Personal data contained in medical and health documentation are processed in accordance with the principles of personal data protection, and this implies the legal, appropriate and proportionate processing of personal data, which must be accurate, up-to-date and adequately protected against loss, destruction, unauthorized access, alteration, publication and any other abuse. Data from the patient’s medical documentation represent particularly sensitive personal data. For this reason, health institutions, private practice and other legal entities are obliged to collect and process patient’s personal data in a manner that ensures the exercise of the right to privacy and the right to confidentiality of personal data, in accordance with the law governing the patients’ rights and the law governing the protection of personal data.
Health institutions, private practice and other legal entities, as well as the competent health worker, i.e., health associate and other authorized person, who keep medical documentation and records, are obliged to protect patients’ medical documentation and records from unauthorized access, viewing, copying and misuse, regardless of the form in which the data from the medical documentation is stored (paper, microfilm, optical and laser discs, magnetic media, electronic records, etc.).

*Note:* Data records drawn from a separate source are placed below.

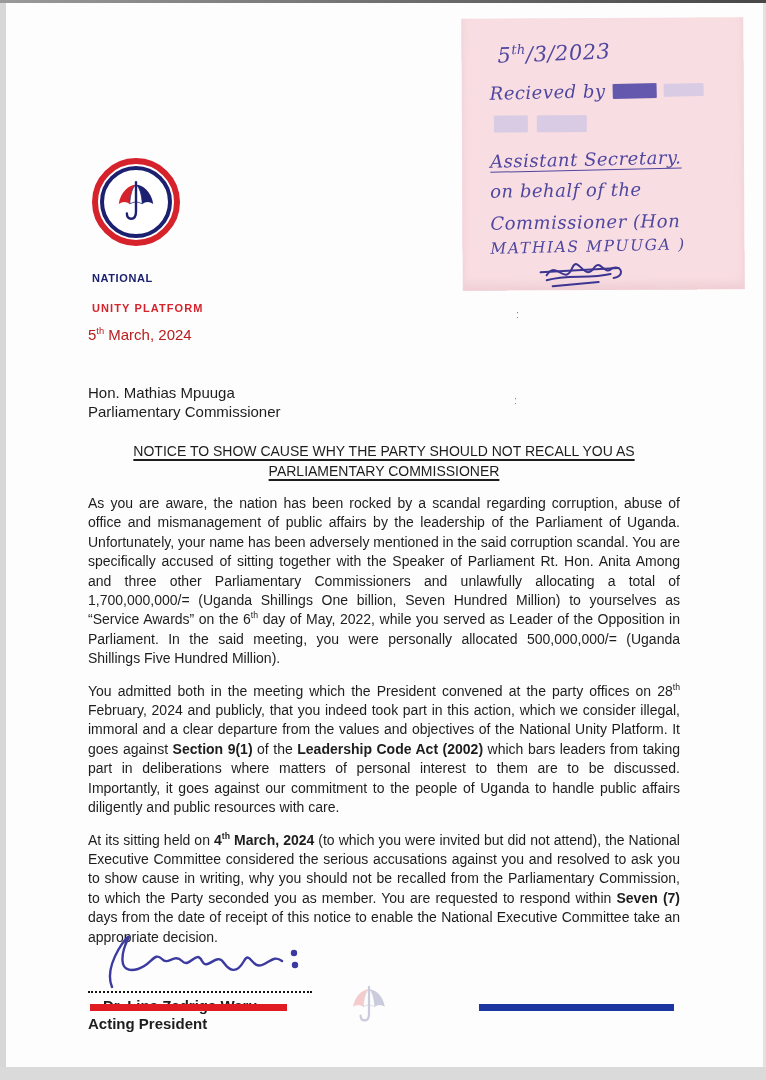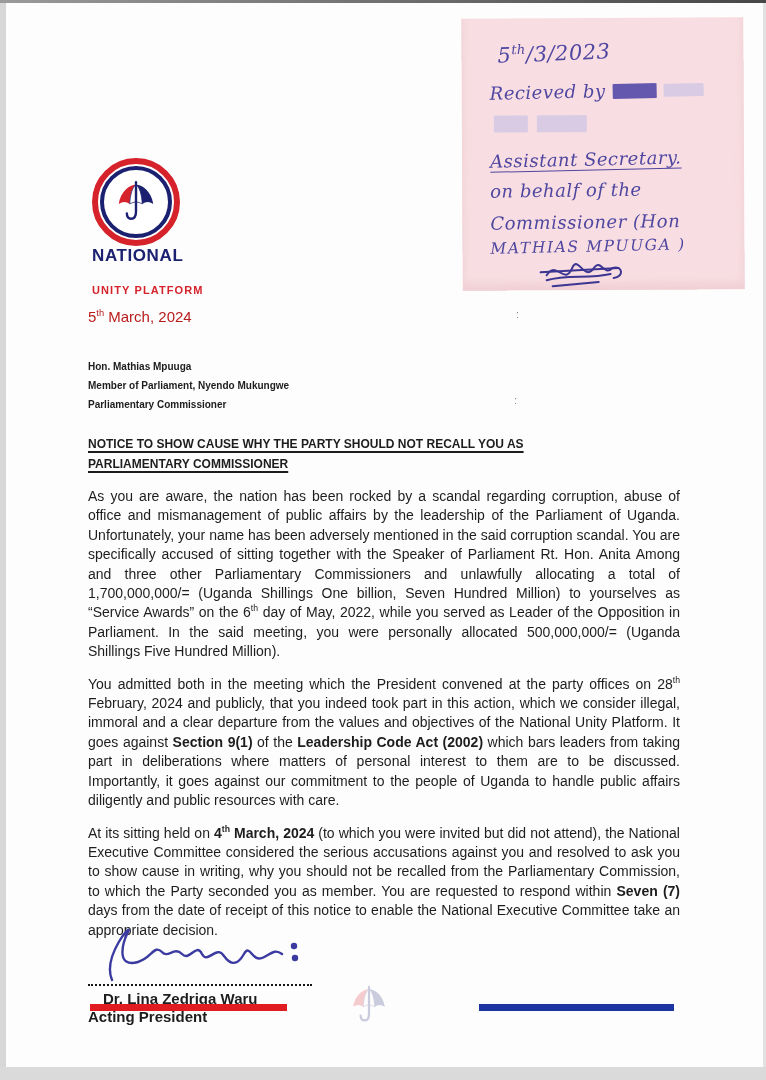"NATIONAL" .org-line1 { font-size: 17px -> 11px; margin-top: 0 -> 26px }
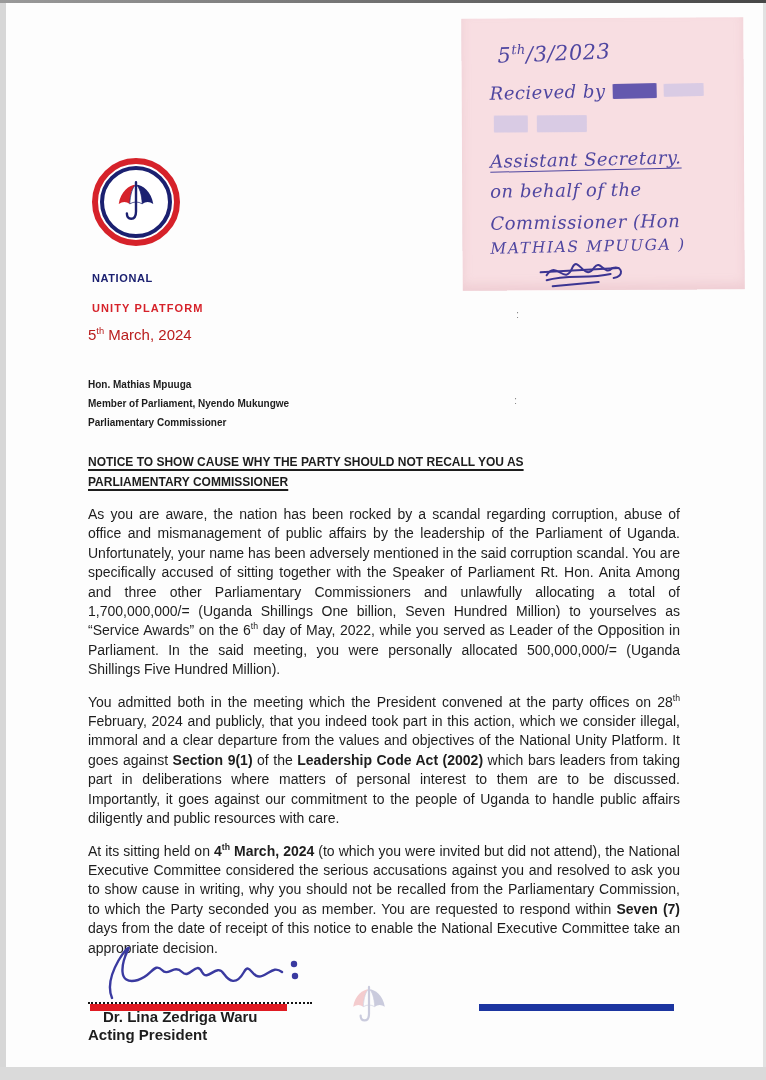"Hon. Mathias Mpuuga" .recipient { font-size: 10px -> 15px; font-weight: 700 -> 400; margin-top: 32px -> 40px }
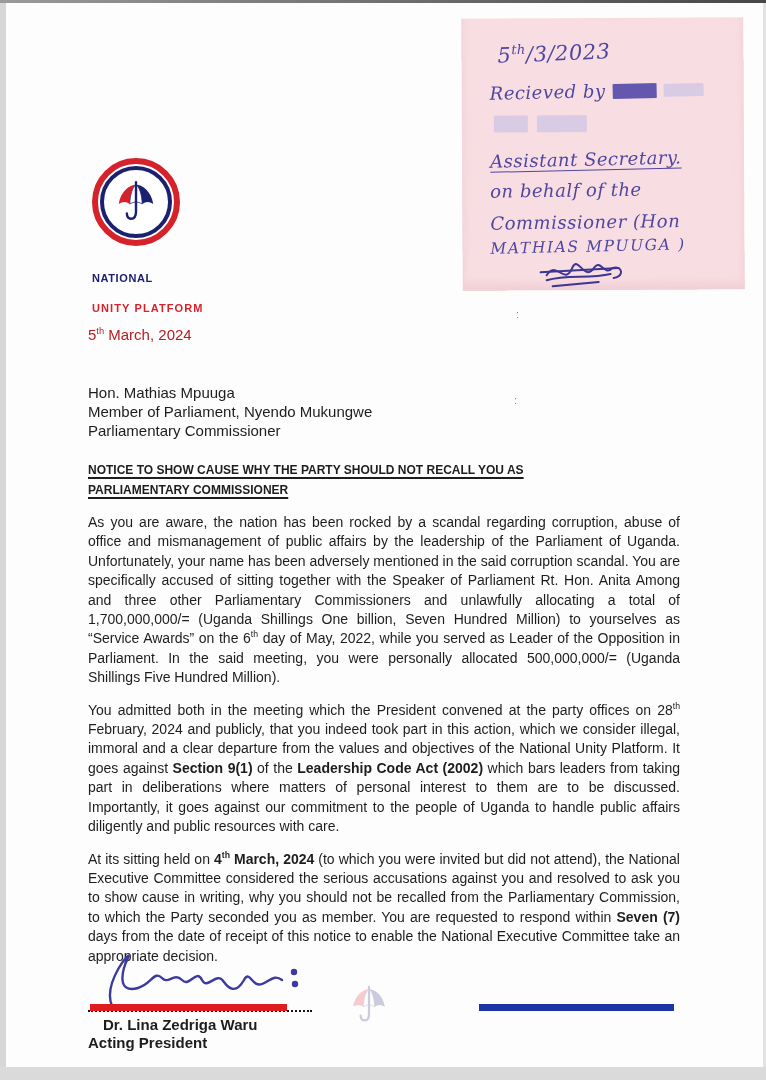"Member of Parliament, Nyendo Mukungwe" div { html: <div>Member of Parliament, Nyendo Mukungwe</div> -> none }
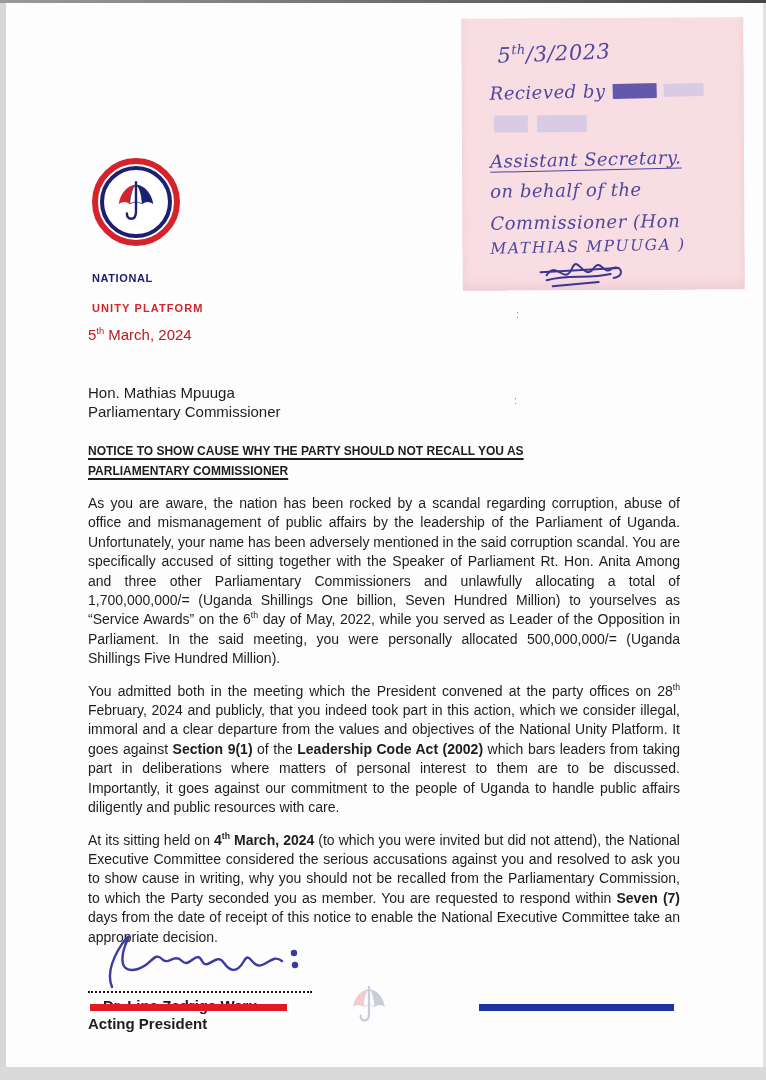"NOTICE TO SHOW CAUSE WHY" .subject { font-size: 12px -> 14px; font-weight: 700 -> 400; text-align: left -> center }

Who has the right to view medical documentation?
The Law on Patients’ Rights (“Official Gazette of RS”, No. 45/2013, 25/2019 – other law) prescribes that the patient has the right to view his medical documentation. In the case when the patient is a child, i.e., a person deprived of business capacity, the legal representative has the right to view the medical documentation, except in the case of a child who has reached the age of 15 and is capable of reasoning, who has the right to the confidentiality of the data contained in his medical documentation. A child, who has reached 15 years of age and is capable of reasoning, has the right to view his medical documentation. The competent healthcare worker, despite the child’s request that information about his health condition should not be disclosed to his legal representative, is obliged to disclose information about his health condition to his legal representative in case of serious danger to the child’s life and health.
The members of the patient’s immediate family only have the right to access the medical documentation of their family member in exceptional cases, and that is if this data is important for their treatment. The competent healthcare worker may disclose information about the patient’s health condition to an adult member of the immediate family, even in the case when the patient has not given consent to the disclosure of information about his health condition, but the disclosure of such information is necessary to avoid health risks for the family member.
From all of the above, we can conclude that, in addition to strict legal regulations and prescribed punitive measures for violating legal provisions, there are a large number of opportunities for violating the right to the protection of this confidential data. In such situations, patients often decide to protect their rights in court, demanding a certain amount of money in the name of compensation for material and non-material damage. Health institutions, private practices, as well as other legal entities that handle medical documentation, aware of their responsibility, often decide to conclude judicial and extrajudicial settlements, in order to avoid additional court costs.